Another pandemic effect: more virtual care, more mental health help and higher costs for 2021 health plans

The pandemic, which has disrupted so much of our lives, has shaken up health benefits, too—and sometimes for the better.

Over 150 million Americans, including nearly half the population of Texas, get health coverage through an employer. And next month, many workers will select their health benefits during open enrollment.

They’re likely to see a big increase in coverage for virtual care, most commonly used for smartphone visits with doctors and other providers. While virtual care has been available for years, the approach took off after the pandemic forced many practices to lock down in the spring.

Consumers have embraced its convenience, and health plans are responding. The No. 1 health priority for large employers in 2021 is to implement more virtual care solutions, according to a survey released last month by the Business Group on Health.

Many employers are increasing virtual access to mental health services, too, in part because of the coronavirus’s far-reaching effects. The pandemic also puts more pressure on companies to contain health costs, given how the COVID-19 economy has damaged the finances of so many.

Health spending is projected to grow over 5% next year, far outstripping inflation and wages again, and that estimate may not be high enough.

“Employers are fearing a big surge in health care spending next year because so many people have delayed treatment during the pandemic,” said Marianne Fazen, executive director of the Dallas-Fort Worth Business Group on Health, a coalition of local employers. “This really is the most incredible time of uncertainty.”

Dallas-Fort Worth is a big spender on health, according to data from the Health Care Cost Institute. In 2017, health spending in D-FW was 13% higher than the national median, over twice as large as the gap in Houston, according to the institute’s data.

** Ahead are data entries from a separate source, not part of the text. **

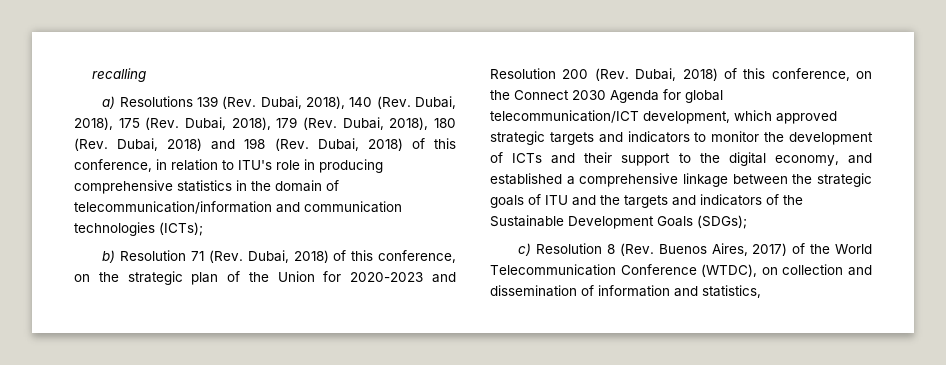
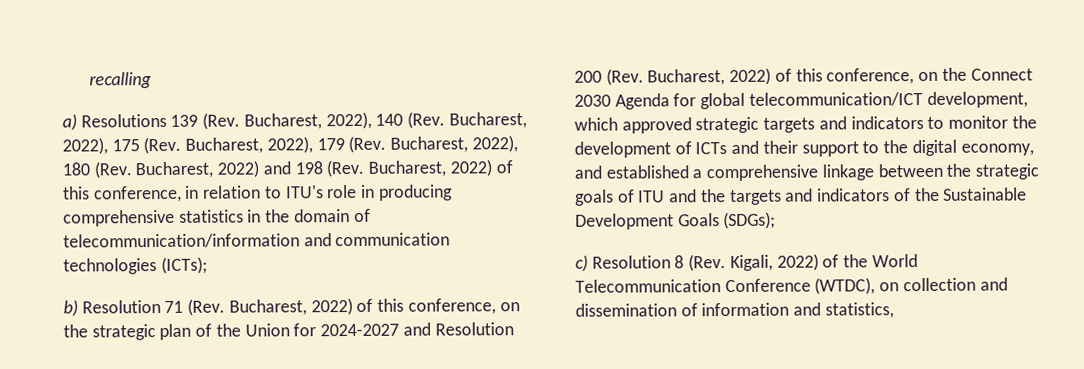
- a) Resolutions 139 (Rev. Dubai, 2018), 140 (Rev. Dubai, 2018), 175 (Rev. Dubai, 2018), 179 (Rev. Dubai, 2018), 180 (Rev. Dubai, 2018) and 198 (Rev. Dubai, 2018) of this conference, in relation to ITU's role in producing comprehensive statistics in the domain of telecommunication/information and communication technologies (ICTs);
+ a) Resolutions 139 (Rev. Bucharest, 2022), 140 (Rev. Bucharest, 2022), 175 (Rev. Bucharest, 2022), 179 (Rev. Bucharest, 2022), 180 (Rev. Bucharest, 2022) and 198 (Rev. Bucharest, 2022) of this conference, in relation to ITU's role in producing comprehensive statistics in the domain of telecommunication/information and communication technologies (ICTs);
- b) Resolution 71 (Rev. Dubai, 2018) of this conference, on the strategic plan of the Union for 2020-2023 and Resolution 200 (Rev. Dubai, 2018) of this conference, on the Connect 2030 Agenda for global telecommunication/ICT development, which approved strategic targets and indicators to monitor the development of ICTs and their support to the digital economy, and established a comprehensive linkage between the strategic goals of ITU and the targets and indicators of the Sustainable Development Goals (SDGs);
+ b) Resolution 71 (Rev. Bucharest, 2022) of this conference, on the strategic plan of the Union for 2024-2027 and Resolution 200 (Rev. Bucharest, 2022) of this conference, on the Connect 2030 Agenda for global telecommunication/ICT development, which approved strategic targets and indicators to monitor the development of ICTs and their support to the digital economy, and established a comprehensive linkage between the strategic goals of ITU and the targets and indicators of the Sustainable Development Goals (SDGs);
- c) Resolution 8 (Rev. Buenos Aires, 2017) of the World Telecommunication Conference (WTDC), on collection and dissemination of information and statistics,
+ c) Resolution 8 (Rev. Kigali, 2022) of the World Telecommunication Conference (WTDC), on collection and dissemination of information and statistics,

The cost of a knee replacement in D-FW was just over $49,000 in 2017 – $12,000 more than the U.S. average, based on data from

Those were spending patterns before the coronavirus, and the future trend has become harder to project. Health spending declined in the early months of the pandemic because many people postponed surgeries and routine care.

Much of that deferred work is expected to come on line by next year. Employers also worry that some patients’ chronic conditions have worsened, which could lead to higher bills down the road.

Amid such uncertainty, they have an opportunity to use the pandemic response to accelerate changes in their health plans. For example, employers have long encouraged workers to use narrow provider networks with a record of quality affordable care. Those efforts will get a post-pandemic boost.

Over the next three years, almost half of large employers plan to steer their health plan members to certain accountable care organizations and similar networks, according to the Business Group on Health survey. More than 1 in 4 plan to directly contract with primary care practices, another technique to funnel business to select providers.

It’s been difficult to get companies to limit choices around health care, Fazen said, especially when the economy was booming and there was a war for talent. The story is different now, with a recession and stalled labor market.

“The pandemic has disrupted business as usual, and that could be good for the health care industry and the employers sponsoring health insurance,” Fazen said. “It gives us a chance to regroup and rethink what we’re doing, and maybe make some major changes without as much objection.”

Almost 1 in 3 large employers will focus on reducing high-cost claims next year, according to the large employer survey. That’s also a priority in Fort Worth, where the health plan for city employees covers about 11,000 workers and dependents.

Just 3.2% of members account for 63% of the costs of the health plan, said Nathan Gregory, interim human resources director at the city of Fort Worth. About 40% of top claimants are back year after year.

“They’re clearly getting a lot of care,” Gregory said. “The question is whether they’re getting the right care.”

The plan is adding a third-party advocacy company to help members find the right providers and keep an eye on spending patterns. It hired another third-party group, Virta Health, to try to improve outcomes for patients with diabetes.

If the company meets certain goals, such as helping patients lose weight and improve blood sugar counts, the health plan can save up to 40% on medications for those members, Gregory said. And Fort Worth pays for the service only after patients achieve the stated goals.

“They’re putting their fees 100% at risk,” he said. “If it works, we’ll be perfectly happy to pay the fees.”

Not surprisingly, the program is virtual, requiring an app to help monitor results and allowing patients to get support from expert advisers.

Fort Worth spends about $80 million a year on health care and has been aggressive about trying to control costs while improving the health of its members. For three years, it’s offered free primary care at eight nearby clinics, including three dedicated to Fort Worth city employees and dependents.

All the health centers, operated by Texas Health Resources, began offering virtual visits during the lockdown, which have become a permanent feature.

Visits to the health centers fell off sharply in the early months of the pandemic but have recovered to historic levels—a pace of about 1,200 visits a month, Gregory said. And 20% of the visits are still virtual.

The health centers require no co-pays or deductibles under the city’s most popular health plan. Fort Worth has managed to hold down and even reduce health costs in recent years, and it’s not because members are using fewer services.